Of all the icy moons in the solar system, Saturn’s moon Enceladus is probably the ‘hottest’ when measured for its potential to host life. Despite its distance from Earth, it may also be the easiest to investigate.
Buried beneath its icy crust is a global ocean of water, much like the one scientists are convinced lies inside Jupiter’s moon Europa. The question is how to get below what is probably tens of kilometres of ice to see if there is life in the water.
Although this is the problem at Europa, at Enceladus the moon does some of the work for you. At its south poles, huge geysers of water jet into space. These come from the ocean depths and suggest that the ice there must be relatively thin for this to happen. But how thin? Planetary scientists may now have an answer.
The international Cassini spacecraft has been paying particular attention to Enceladus since arriving at Saturn in 2004. Indeed, it was Cassini that discovered the geysers on Enceladus in the first place.
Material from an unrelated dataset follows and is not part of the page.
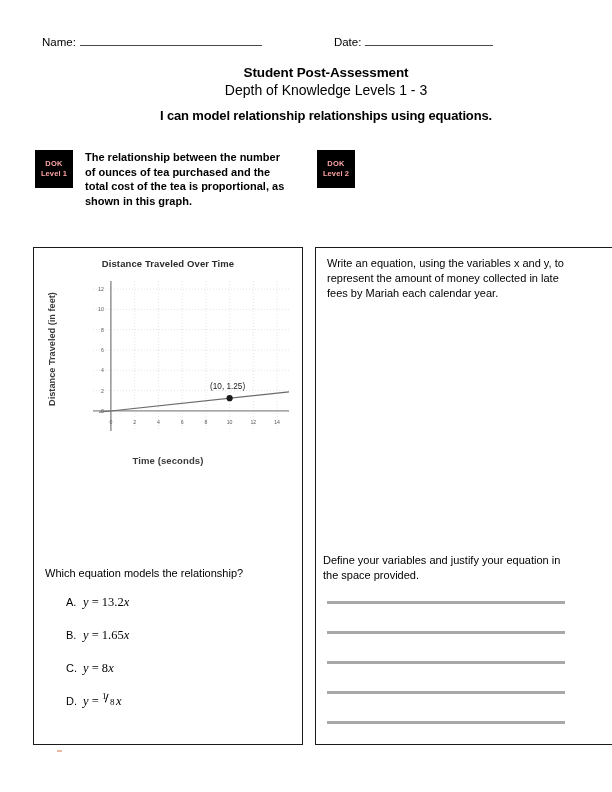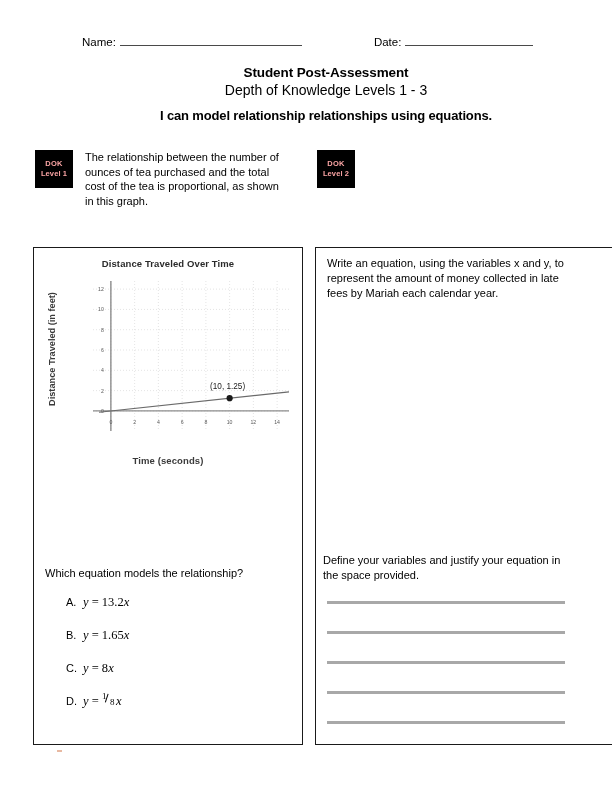"Name:" .name-date-row { margin-left: 40px -> none }
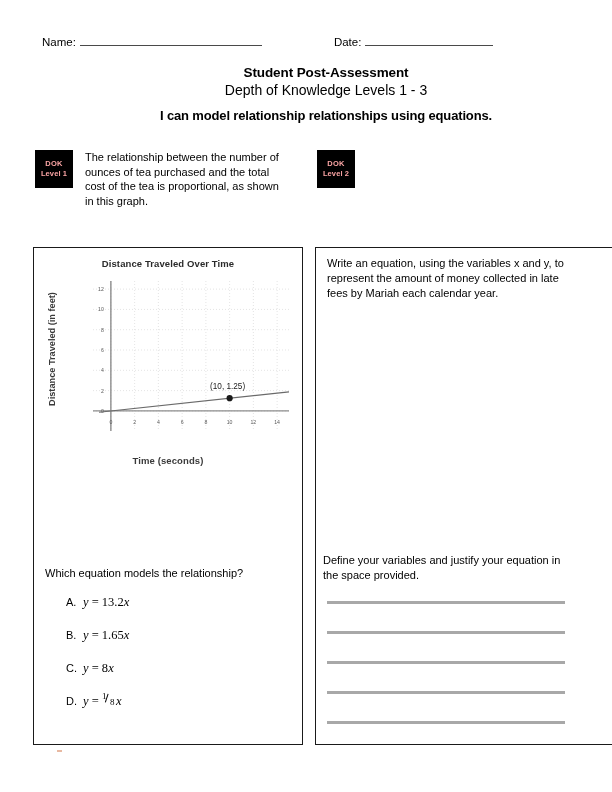"The relationship between the number" .prompt-text { font-weight: none -> bold }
Now there are more than 100 individual jets known on the moon, each spewing water into space.
A team of independent researchers have now taken all of the data about Enceladus collected by the spacecraft and built a computer simulation of the moon that includes the thickness of the ice crust.
The picture of Enceladus above has been created using data taken by Cassini’s high-resolution camera. The ice crust thickness, indicated by the colour, has then been plotted over the moon’s surface. According to the model, the thickness varies between about 35 kilometres (22 miles) in the cratered equatorial regions (yellow) to less than 5 kilometres (3 miles) in the active south polar terrain (blue).
In astronomical terms, this is paper-thin. The model predicts that the 505 kilometre- (314 mile-) wide moon contains a core that is 360–370 kilometre (224-230 miles) in diameter. The rest is ocean and the ice crust, with the ice crust itself having an average thickness of 18–22 kilometres (11-14 miles).
Remarkably, however, the model predicts that the thickness of the ice reduces to less than 5 kilometres (3 miles) at the south pole. This could make it easier for the water to escape along cracks and fissures.
Last year Cassini flew through the geysers, analysing the water with its instruments. On previous occasions, the discovery of silica particles, likely originating from Enceladus, and the presence of methane in the water plumes indicated there is hydrothermal activity at the ocean’s floor. This water and the chemicals were then transported from the floor to the base of the ice crust, and subsequently jetted through and out into space.
No one knows how the geysers are powered but showing that the ice crust could be much thinner than previously thought is intriguing.